Task details
Show every line in the entries below where the word "break" appears.

+---+

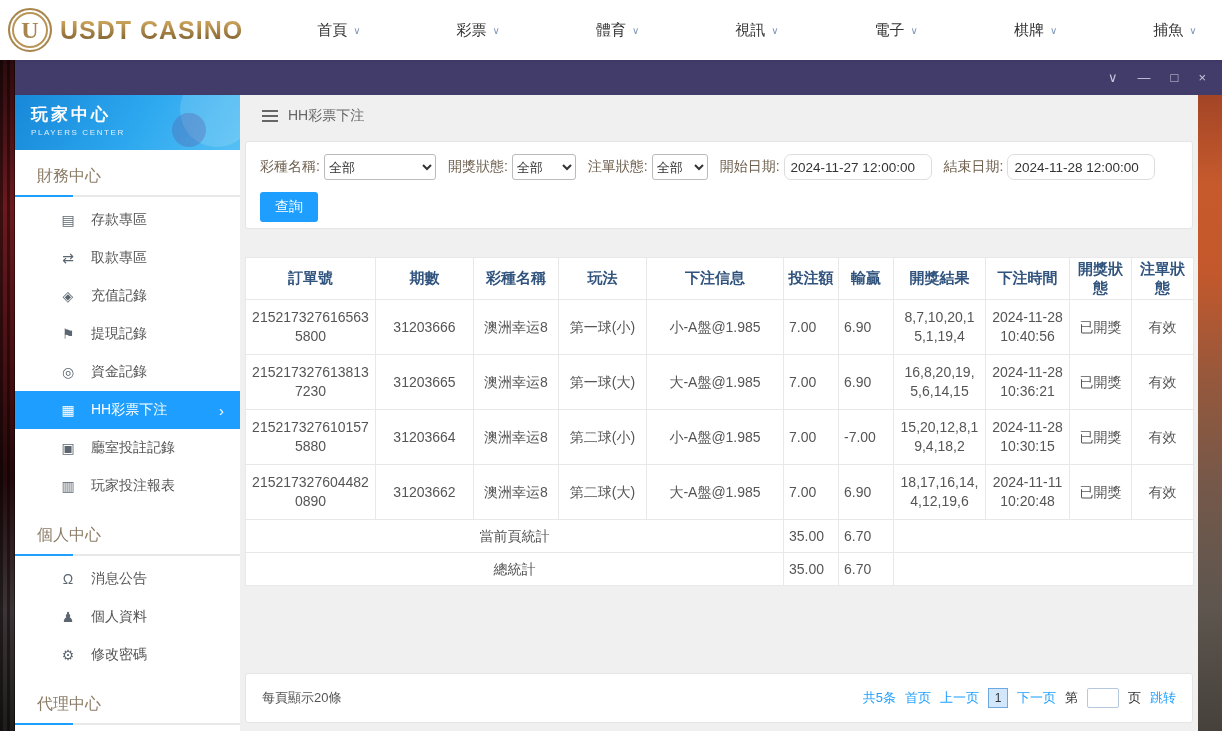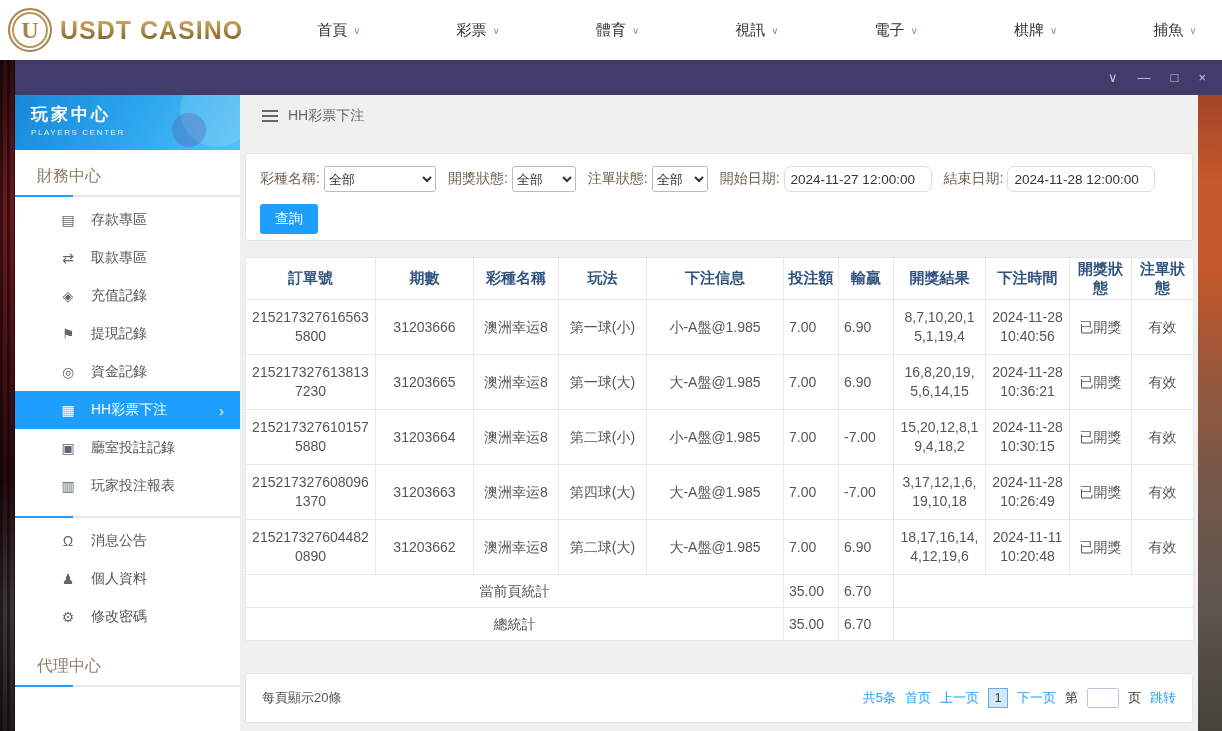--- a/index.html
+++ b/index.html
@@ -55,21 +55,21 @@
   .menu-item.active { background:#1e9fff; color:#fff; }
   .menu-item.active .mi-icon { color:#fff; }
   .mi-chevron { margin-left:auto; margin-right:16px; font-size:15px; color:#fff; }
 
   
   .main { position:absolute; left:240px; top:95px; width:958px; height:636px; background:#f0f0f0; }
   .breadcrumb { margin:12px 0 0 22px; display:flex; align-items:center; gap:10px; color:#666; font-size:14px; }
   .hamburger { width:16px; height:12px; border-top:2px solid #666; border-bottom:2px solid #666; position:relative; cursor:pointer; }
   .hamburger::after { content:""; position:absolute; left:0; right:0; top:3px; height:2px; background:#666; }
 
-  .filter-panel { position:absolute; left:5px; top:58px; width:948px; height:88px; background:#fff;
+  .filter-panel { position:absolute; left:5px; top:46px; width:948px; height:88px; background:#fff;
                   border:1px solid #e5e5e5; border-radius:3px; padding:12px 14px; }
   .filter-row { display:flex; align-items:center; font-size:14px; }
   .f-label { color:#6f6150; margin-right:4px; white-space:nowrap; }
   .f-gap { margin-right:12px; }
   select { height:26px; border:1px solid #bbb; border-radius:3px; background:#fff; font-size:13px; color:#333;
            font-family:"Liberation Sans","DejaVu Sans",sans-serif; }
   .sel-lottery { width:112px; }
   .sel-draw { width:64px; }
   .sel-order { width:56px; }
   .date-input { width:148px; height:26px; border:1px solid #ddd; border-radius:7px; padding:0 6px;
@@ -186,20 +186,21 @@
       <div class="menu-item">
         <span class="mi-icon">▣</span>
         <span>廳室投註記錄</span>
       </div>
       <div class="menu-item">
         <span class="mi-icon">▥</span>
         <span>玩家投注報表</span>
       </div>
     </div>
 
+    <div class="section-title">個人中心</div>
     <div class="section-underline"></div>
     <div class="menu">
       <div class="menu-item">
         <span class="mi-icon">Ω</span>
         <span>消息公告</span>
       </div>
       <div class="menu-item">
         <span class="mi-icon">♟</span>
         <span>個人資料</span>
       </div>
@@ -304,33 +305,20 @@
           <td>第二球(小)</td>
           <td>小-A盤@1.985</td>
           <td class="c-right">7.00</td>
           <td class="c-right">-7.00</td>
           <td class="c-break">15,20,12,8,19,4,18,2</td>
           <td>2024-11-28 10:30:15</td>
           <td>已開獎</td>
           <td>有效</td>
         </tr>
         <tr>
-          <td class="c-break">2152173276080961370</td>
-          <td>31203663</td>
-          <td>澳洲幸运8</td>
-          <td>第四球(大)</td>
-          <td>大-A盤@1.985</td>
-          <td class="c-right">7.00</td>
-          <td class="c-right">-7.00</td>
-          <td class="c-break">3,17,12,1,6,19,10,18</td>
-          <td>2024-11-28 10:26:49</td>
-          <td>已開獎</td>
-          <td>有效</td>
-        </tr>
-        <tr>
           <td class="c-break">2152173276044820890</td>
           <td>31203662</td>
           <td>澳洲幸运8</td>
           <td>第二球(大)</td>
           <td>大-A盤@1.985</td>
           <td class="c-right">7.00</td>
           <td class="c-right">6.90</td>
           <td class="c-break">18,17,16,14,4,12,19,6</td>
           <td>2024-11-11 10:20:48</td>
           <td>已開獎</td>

+---+

Solution to the exercise
           <td class="c-break">15,20,12,8,19,4,18,2</td>
-          <td class="c-break">2152173276080961370</td>
-          <td class="c-break">3,17,12,1,6,19,10,18</td>
           <td class="c-break">2152173276044820890</td>
           <td class="c-break">18,17,16,14,4,12,19,6</td>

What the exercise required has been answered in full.